[Web page revision data]
---

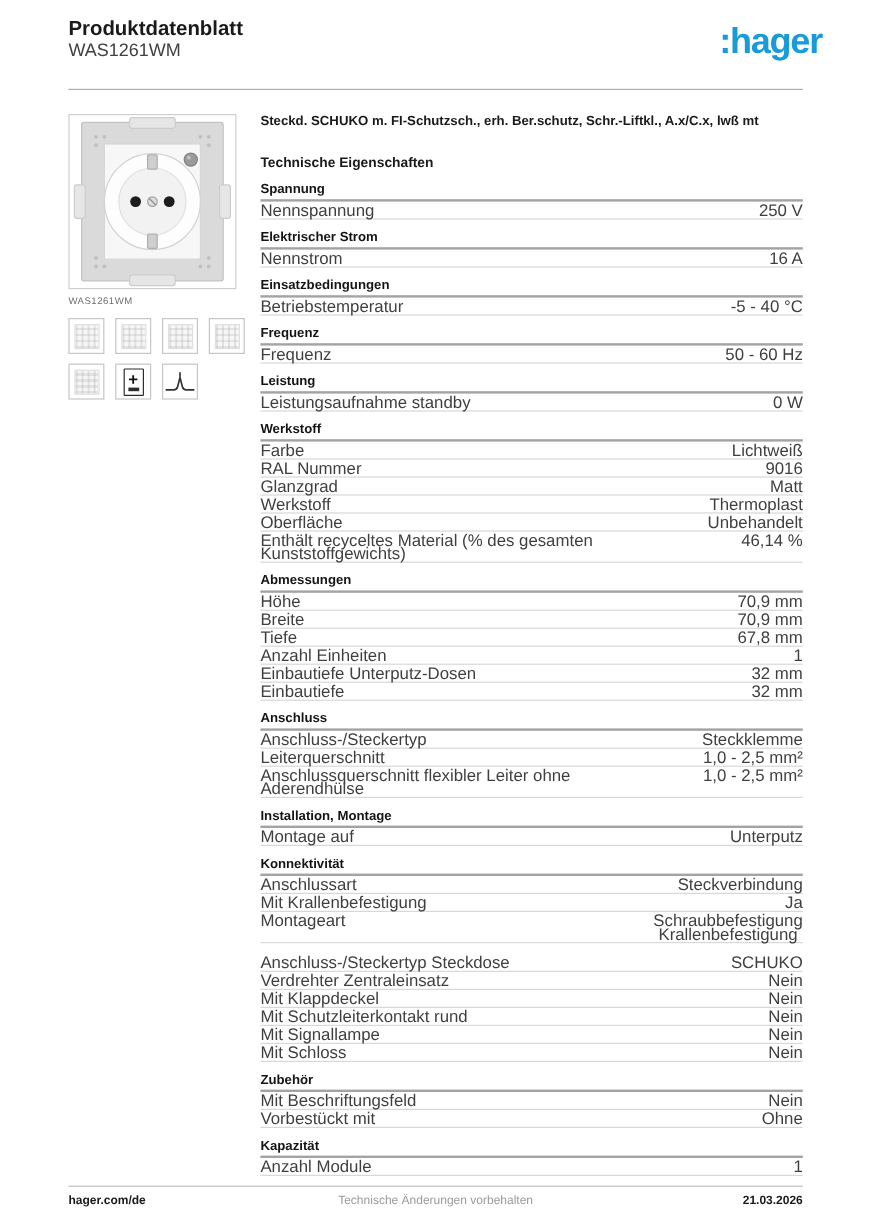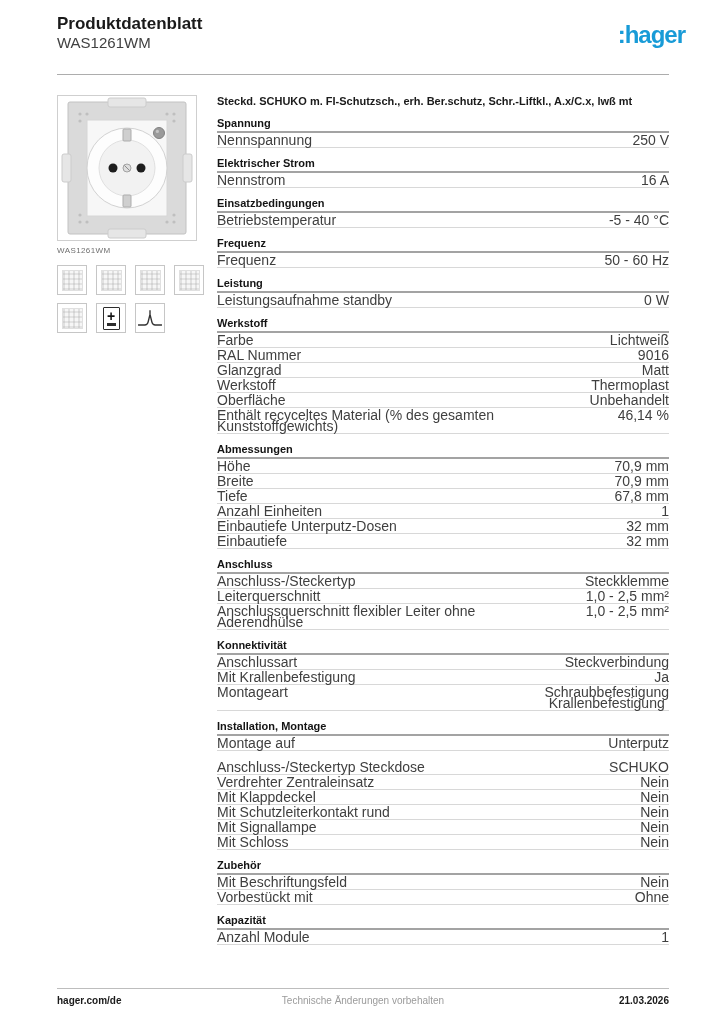--- a/index.html
+++ b/index.html
@@ -5,21 +5,21 @@
   html,body{margin:0;padding:0;background:#ffffff;}
   body{width:724px;height:1024px;position:relative;overflow:hidden;
        font-family:"Liberation Sans","DejaVu Sans",sans-serif;color:#3f3f3f;
        -webkit-font-smoothing:antialiased;}
   .page{position:absolute;inset:0;background:#fff;padding-left:33px;}
 
   
   .header{position:absolute;left:57px;top:14px;right:39px;}
   .doc-type{font-size:17px;line-height:20px;font-weight:700;color:#1a1a1a;}
   .product-code{font-size:15px;line-height:18px;font-weight:400;color:#414141;}
-  .logo{position:absolute;right:0;top:6px;font-size:24px;line-height:30px;font-weight:700;
+  .logo{position:absolute;right:0;top:6px;font-size:30px;line-height:30px;font-weight:700;
         letter-spacing:-1px;color:var(--brand,#189bd7);}
   .header-rule{position:absolute;left:57px;top:74px;width:612px;height:1px;background:#adadad;}
 
   
   .left-col{position:absolute;left:57px;top:95px;width:152px;}
   .product-image-box{width:138px;height:144px;border:1px solid #cfcfcf;background:#fff;}
   .image-caption{margin-top:5px;font-size:8px;letter-spacing:.4px;color:#6f6f6f;}
   .thumb-grid{margin-top:10px;display:flex;flex-wrap:wrap;gap:8px 9px;width:152px;}
   .thumb{width:28px;height:28px;border:1px solid #c6c6c6;background:#fff;
          display:flex;align-items:center;justify-content:center;box-sizing:content-box;}
@@ -134,20 +134,21 @@
     <svg width="26" height="24" viewBox="0 0 30 24" aria-hidden="true">
       <path d="M2 20 H9 C11 20 12.2 19 12.7 17 L15 8 L17.3 17 C17.8 19 19 20 21 20 H28" fill="none" stroke="#333" stroke-width="1.6" stroke-linecap="square"></path>
       <line x1="15" y1="3" x2="15" y2="8" stroke="#333" stroke-width="1.6"></line>
     </svg>
   </div>
 </div>
   </div>
 
   <div class="right-col">
     <div class="product-title">Steckd. SCHUKO m. FI-Schutzsch., erh. Ber.schutz, Schr.-Liftkl., A.x/C.x, lwß mt</div>
+    <div class="table-heading">Technische Eigenschaften</div>
     <div>
   <section class="spec-section">
     <h3 class="section-title">Spannung</h3>
     <div>
   <div class="spec-row">
     <span class="spec-label">Nennspannung</span>
     <span class="spec-value">250 V</span>
   </div>
 </div>
   </section>
@@ -271,20 +272,30 @@
   </div>
 
   <div class="spec-row">
     <span class="spec-label">Leiterquerschnitt</span>
     <span class="spec-value">1,0 - 2,5 mm²</span>
   </div>
 
   <div class="spec-row">
     <span class="spec-label">Anschlussquerschnitt flexibler Leiter ohne Aderendhülse</span>
     <span class="spec-value">1,0 - 2,5 mm²</span>
+  </div>
+</div>
+  </section>
+
+  <section class="spec-section">
+    <h3 class="section-title">Installation, Montage</h3>
+    <div>
+  <div class="spec-row">
+    <span class="spec-label">Montage auf</span>
+    <span class="spec-value">Unterputz</span>
   </div>
 </div>
   </section>
 
   <section class="spec-section">
     <h3 class="section-title">Konnektivität</h3>
     <div>
   <div class="spec-row">
     <span class="spec-label">Anschlussart</span>
     <span class="spec-value">Steckverbindung</span>
@@ -292,30 +303,20 @@
 
   <div class="spec-row">
     <span class="spec-label">Mit Krallenbefestigung</span>
     <span class="spec-value">Ja</span>
   </div>
 
   <div class="spec-row">
     <span class="spec-label">Montageart</span>
     <span class="spec-value">Schraubbefestigung
 Krallenbefestigung</span>
-  </div>
-</div>
-  </section>
-
-  <section class="spec-section">
-    <h3 class="section-title">Installation, Montage</h3>
-    <div>
-  <div class="spec-row">
-    <span class="spec-label">Montage auf</span>
-    <span class="spec-value">Unterputz</span>
   </div>
 </div>
   </section>
 
   <section class="spec-section">
     <div>
   <div class="spec-row">
     <span class="spec-label">Anschluss-/Steckertyp Steckdose</span>
     <span class="spec-value">SCHUKO</span>
   </div>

---

Tally every line of the data that includes "size". Report the number and nothing more.

» Solution
5